The House voted Tuesday, 228-196, to pass a bill that would ban abortions after 20 weeks of pregnancy—a bill that the White House has already promised to veto.
The bill, which Republican leaders have acknowledged stands no chance at becoming law, was proposed last week by Arizona Congressman Trent Franks under the title “Pain-Capable Unborn Child Protection Act.” The measure argues that, by eight weeks after fertilization, a fetus can react to touch; after 20 weeks, the bill says, a fetus can feel and react to pain. “It is the purpose of the Congress to assert a compelling governmental interest in protecting the lives of unborn children from the state at which substantial medical evidence indicates that they are capable of feeling pain.”

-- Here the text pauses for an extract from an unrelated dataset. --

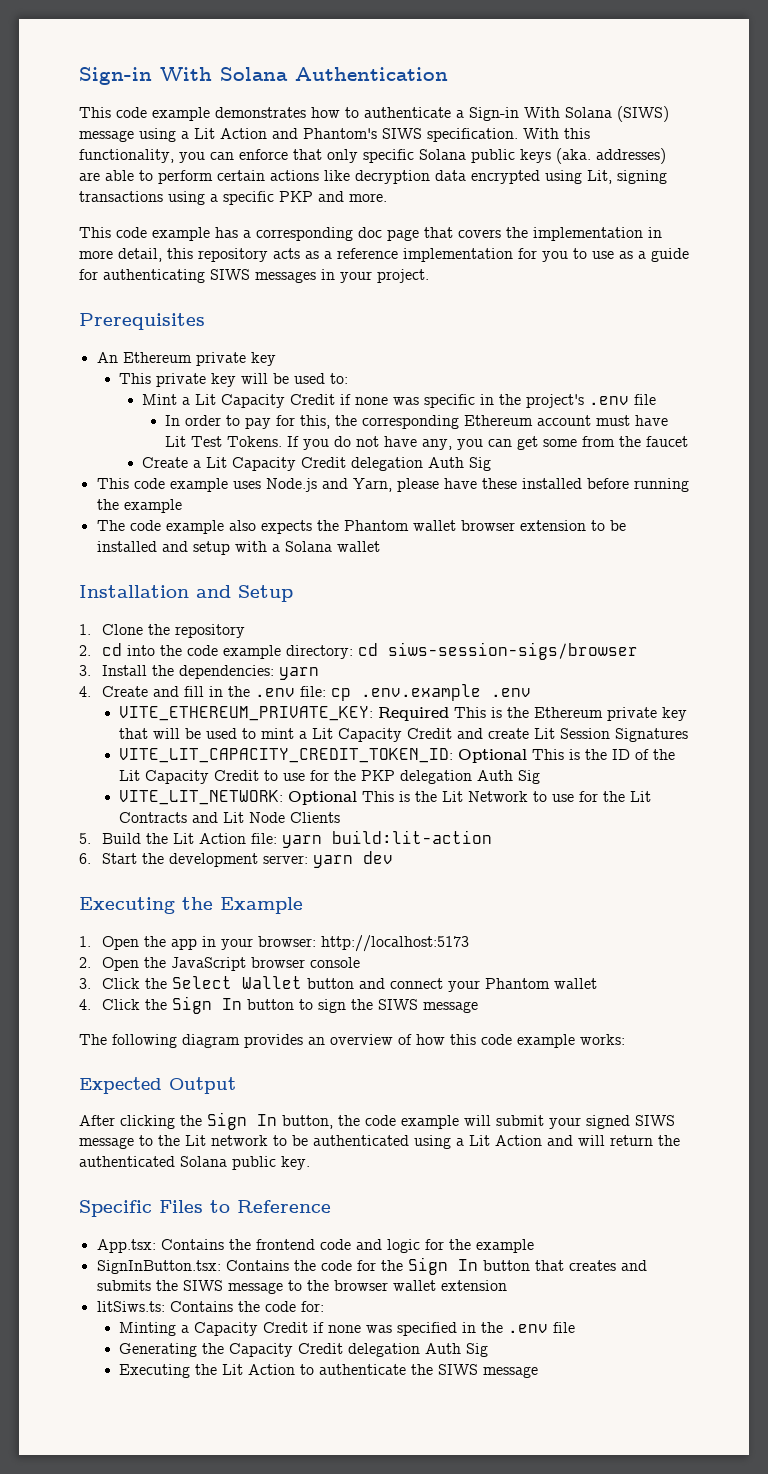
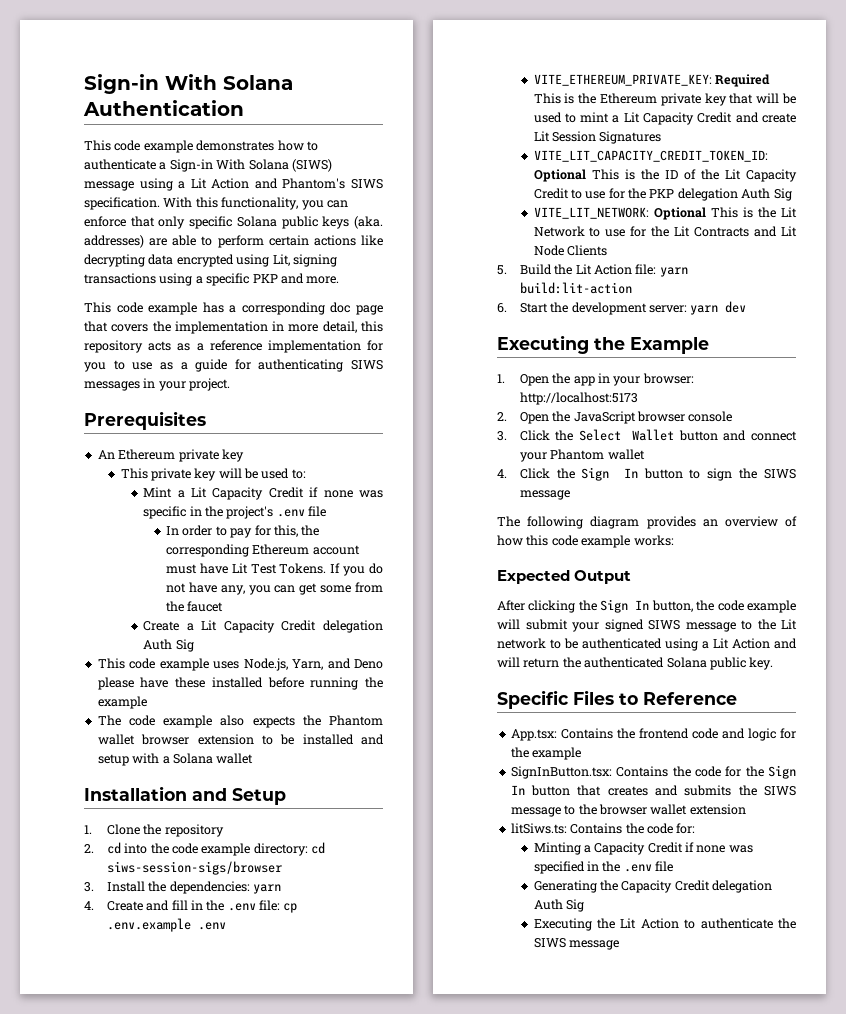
- With this functionality, you can enforce that only specific Solana public keys (aka. addresses) are able to perform certain actions like decryption data encrypted using Lit, signing transactions using a specific PKP and more.
+ With this functionality, you can enforce that only specific Solana public keys (aka. addresses) are able to perform certain actions like decrypting data encrypted using Lit, signing transactions using a specific PKP and more.
- This code example uses Node.js and Yarn, please have these installed before running the example
+ This code example uses Node.js, Yarn, and Deno please have these installed before running the example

However, studies have repeatedly stated that the science behind the GOP’s bill is false, and fetuses cannot feel pain until the third trimester.
Rep. Franks incited outrage last week when he said that a “very low” number of rapes result in pregnancies. His comments drew comparisons to former congressman Todd Akin, who argued last year that women’s bodies have the capability of avoiding pregnancy if the rape is “legitimate.”
Republicans then modified the bill to include exceptions for cases of rape and incest—an exception that betrays the official Republican Party’s stance on abortion as defined by the GOP’s 2012 platform, which called for a Constitutional ban on abortion without exception for rape or incest.